TASK OBJECTIVE |
When you reach the line that contains "[284,43,322,55] Java ->" in the data below, start reproducing lines exactly, and stop after the line that contains "[126,168,306,184] Eclipse, JavaSE-1.8(zulu15)".

Content revision data |
== Segment start ==
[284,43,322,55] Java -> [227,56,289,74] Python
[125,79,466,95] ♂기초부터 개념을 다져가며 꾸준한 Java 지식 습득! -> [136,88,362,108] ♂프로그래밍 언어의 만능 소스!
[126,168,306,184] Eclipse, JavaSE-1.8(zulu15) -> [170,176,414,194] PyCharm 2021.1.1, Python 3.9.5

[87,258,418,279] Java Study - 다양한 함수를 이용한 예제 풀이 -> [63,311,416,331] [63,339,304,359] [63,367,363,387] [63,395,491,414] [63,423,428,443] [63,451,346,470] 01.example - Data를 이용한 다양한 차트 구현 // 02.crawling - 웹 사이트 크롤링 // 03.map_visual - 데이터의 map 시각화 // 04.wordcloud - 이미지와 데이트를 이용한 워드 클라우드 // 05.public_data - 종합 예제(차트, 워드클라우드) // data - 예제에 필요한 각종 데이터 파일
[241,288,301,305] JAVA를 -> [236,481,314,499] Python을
== Segment end ==
== Segment start ==
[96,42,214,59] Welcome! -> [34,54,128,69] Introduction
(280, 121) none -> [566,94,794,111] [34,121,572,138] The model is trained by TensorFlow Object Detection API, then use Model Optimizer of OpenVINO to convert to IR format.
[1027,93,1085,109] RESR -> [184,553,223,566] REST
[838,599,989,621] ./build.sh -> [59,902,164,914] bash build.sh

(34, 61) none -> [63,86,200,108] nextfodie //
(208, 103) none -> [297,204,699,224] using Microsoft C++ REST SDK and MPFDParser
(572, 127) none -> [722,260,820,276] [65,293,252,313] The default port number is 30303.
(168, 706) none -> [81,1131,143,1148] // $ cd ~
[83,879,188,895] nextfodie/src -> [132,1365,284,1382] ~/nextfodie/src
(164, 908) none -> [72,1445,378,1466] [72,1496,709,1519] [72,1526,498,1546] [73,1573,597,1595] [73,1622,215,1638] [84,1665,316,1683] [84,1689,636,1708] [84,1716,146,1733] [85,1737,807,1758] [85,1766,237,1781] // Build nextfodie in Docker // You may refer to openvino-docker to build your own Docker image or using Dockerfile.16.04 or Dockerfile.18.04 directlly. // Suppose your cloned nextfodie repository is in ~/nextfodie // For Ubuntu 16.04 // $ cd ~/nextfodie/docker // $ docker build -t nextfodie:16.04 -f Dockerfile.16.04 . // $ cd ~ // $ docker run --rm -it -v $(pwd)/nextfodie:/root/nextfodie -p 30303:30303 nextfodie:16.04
== Segment end ==
RESULT OF THE TASK |
[284,43,322,55] Java -> [227,56,289,74] Python
[125,79,466,95] ♂기초부터 개념을 다져가며 꾸준한 Java 지식 습득! -> [136,88,362,108] ♂프로그래밍 언어의 만능 소스!
[126,168,306,184] Eclipse, JavaSE-1.8(zulu15) -> [170,176,414,194] PyCharm 2021.1.1, Python 3.9.5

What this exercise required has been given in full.